In one letter, he also wrote that as a historian he believes that history has its own developmental laws and logic that nobody can “cancel.”

“Let’s look at the map of Europe — just 35 years ago, half of the countries there were authoritarian. Today there are only two countries in Europe that are not free — Russia and Belarus. And there is no doubt that these two bastions are also temporary,” Kara-Murza stressed.

“I absolutely have no doubt that in the very foreseeable future, Russia will become a democracy, or as Aleksei Navalny liked to say, ‘a normal European country.'”

“Putin’s regime is based exclusively on fear and apathy.
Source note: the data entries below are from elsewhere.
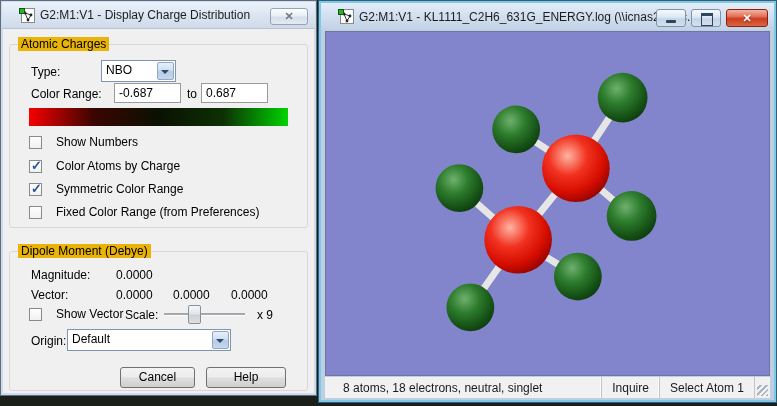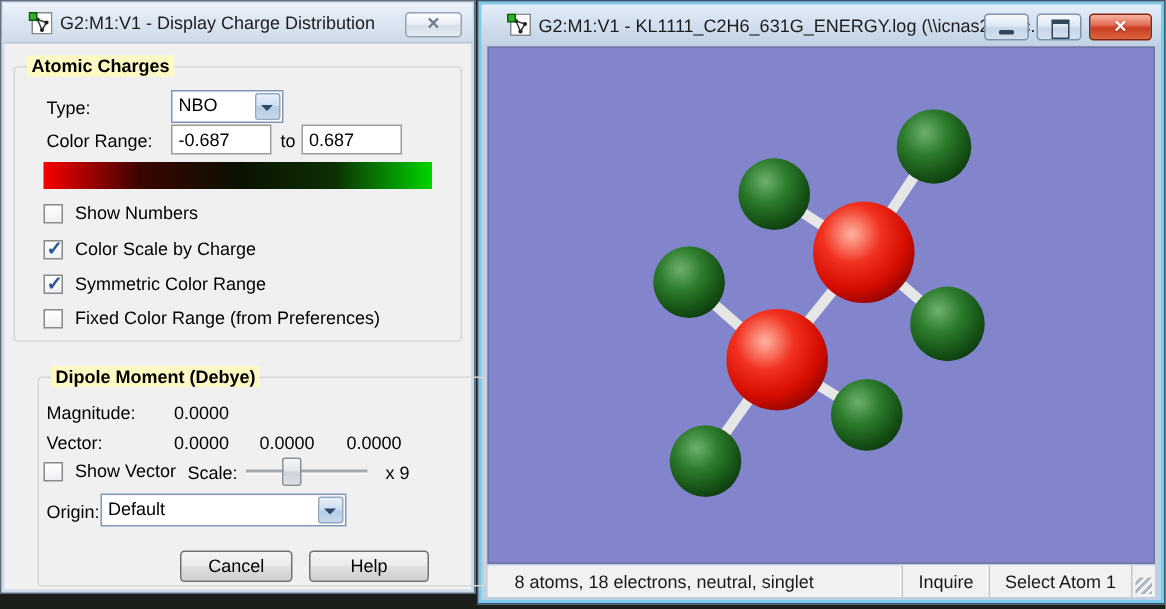--- a/index.html
+++ b/index.html
@@ -32,21 +32,21 @@
   .app-icon { flex:0 0 auto; width:16px; height:15px; position:relative; }
   .cap-close {
     position:absolute; top:7px; right:8px; width:38px; height:17px;
     border:1px solid #97a3b3; border-radius:3px;
     background:linear-gradient(180deg,#fdfeff,#e9eef5 45%,#d6dfe9 55%,#e2eaf2);
     color:#6e7a8e; font-weight:bold; font-size:11px;
     text-align:center; line-height:15px; cursor:default;
   }
 
   .groupbox { position:absolute; border:1px solid #d7d7d7; border-radius:3px; }
-  .gb-legend { position:absolute; top:-8px; left:8px; background:#fef9c3; padding:0 3px; color:#000;font-weight:bold; }
+  .gb-legend { position:absolute; top:-8px; left:8px; background:#eab308; padding:0 3px; color:#000; }
 
   .lbl { position:absolute; color:#000; white-space:nowrap; }
 
   .tbox {
     position:absolute; border:1px solid #9a9a9a; background:#fff;
     font-family:"Liberation Sans", sans-serif; font-size:12px; color:#000;
     padding:0 4px; outline:none;
   }
 
   .combo { position:absolute; border:1px solid #7e96b4; background:#fff; }
@@ -56,21 +56,21 @@
     border:1px solid #92a8c2; border-radius:2px;
     background:linear-gradient(180deg,#e7effa,#cfdff2 45%,#b6cbe6 55%,#c6d8ec);
   }
   .combo-arrow::after {
     content:""; position:absolute; left:3px; top:7px;
     border:4px solid transparent; border-top:4px solid #2e4a68; border-bottom:none;
   }
 
   #gradbar { position:absolute; left:28px; top:107px; width:259px; height:18px; }
 
-  .chk-row { position:absolute; left:28px; display:flex; align-items:center; gap:8px; height:14px; }
+  .chk-row { position:absolute; left:28px; display:flex; align-items:center; gap:14px; height:14px; }
   .chk-box {
     flex:0 0 auto; width:13px; height:13px;
     border:1px solid #8a8a8a;
     background:linear-gradient(180deg,#fefefe,#eef1f4);
     position:relative;
   }
   .chk-box.checked::after {
     content:"\2713";
     position:absolute; left:1px; top:-3px;
     font-size:13px; font-weight:bold; color:#2b5694;
@@ -169,50 +169,50 @@
       </svg>
     </span>
     <span class="title-text">G2:M1:V1 - Display Charge Distribution</span>
   </div>
   <div class="cap-close">✕</div>
 
   <div class="groupbox" style="left:8px; top:43px; width:299px; height:184px;">
     <span class="gb-legend">Atomic Charges</span>
   </div>
   <span class="lbl" style="left:30px; top:64px;">Type:</span>
-  <div class="combo" style="left:113px; top:59px; width:75px; height:22px;text-align:right;">
+  <div class="combo" style="left:100px; top:59px; width:75px; height:22px;text-align:right;">
     <span class="combo-val">NBO</span>
     <span class="combo-arrow"></span>
   </div>
 
   <span class="lbl" style="left:30px; top:86px;">Color Range:</span>
   <input class="tbox" style="left: 113px; top: 82px; width: 67px; height: 20px;" value="-0.687">
   <span class="lbl" style="left:186px; top:86px;">to</span>
   <input class="tbox" style="left: 200px; top: 82px; width: 67px; height: 20px;" value="0.687">
 
   <div id="gradbar" style="background: linear-gradient(90deg, rgb(247, 0, 0) 0%, rgb(58, 5, 0) 25%, rgb(11, 17, 2) 50%, rgb(13, 48, 4) 75%, rgb(0, 212, 0) 100%);"></div>
 
   <div class="chk-row" style="top:134px;">
     <span class="chk-box"></span>
     <span>Show Numbers</span>
   </div>
   <div class="chk-row" style="top:158px;">
     <span class="chk-box checked"></span>
-    <span>Color Scale by Charge</span>
+    <span>Color Atoms by Charge</span>
   </div>
   <div class="chk-row" style="top:181px;">
     <span class="chk-box checked"></span>
     <span>Symmetric Color Range</span>
   </div>
   <div class="chk-row" style="top:204px;">
     <span class="chk-box"></span>
     <span>Fixed Color Range (from Preferences)</span>
   </div>
 
-  <div class="groupbox" style="left:24px; top:250px; width:299px; height:140px;">
+  <div class="groupbox" style="left:8px; top:250px; width:299px; height:140px;">
     <span class="gb-legend">Dipole Moment (Debye)</span>
   </div>
   <span class="lbl" style="left:30px; top:267px;">Magnitude:</span>
   <span class="lbl" style="left:115px; top:267px;">0.0000</span>
   <span class="lbl" style="left:30px; top:287px;">Vector:</span>
   <span class="lbl" style="left:115px; top:287px;">0.0000</span>
   <span class="lbl" style="left:172px; top:287px;">0.0000</span>
   <span class="lbl" style="left:230px; top:287px;">0.0000</span>
 
   <div class="chk-row" style="top:306px;">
The authorities want Russian society to be divided, depressed, demoralized,” Kara-Murza wrote.

“But you remember what Aleksei Navalny said…. The changes will not come to Russia from outside…. Only when Russian society itself stops tolerating what is going on, when it realizes its strength, its identity, and its responsibility for the future, the changes in Russia will become inevitable. When that happens depends solely on us,” Kara-Murza wrote.

Kara-Murza, who holds Russian and British passports, was initially arrested in April 2022 after returning to Russia from abroad and charged with disobeying a police officer.

He was later charged with discrediting the Russian military, a charge stemming from Russia’s 2022 full-scale aggression against Ukraine and a Kremlin push to stamp out criticism of the subject. He was later additionally charged with treason over remarks he made in speeches outside Russia that criticized Kremlin policies.

In April last year, Kara-Murza was found guilty of all charges and sentenced to 25 years in prison.

Kara-Murza fell deathly ill on two separate occasions in Moscow — in 2015 and 2017– with symptoms consistent with poisoning.

Tissue samples smuggled from Russia to the United States by his relatives were turned over to the FBI, which investigated his case as one of “intentional poisoning.”

U.S. government laboratories also conducted extensive tests on the samples, but documents released by the Justice Department suggest they were unable to reach a conclusive finding.

The Kremlin has denied any involvement in the incidents but investigative reporters from Bellingcat, The Insider, and Der Spiegel say they have identified four Federal Security Service (FSB) — Roman Mezentsev, Aleksandr Samofal, Konstantin Kudryavtsev, and Valery Sukharev — who followed Kara-Murza secretly during his trips before both times when he fell ill.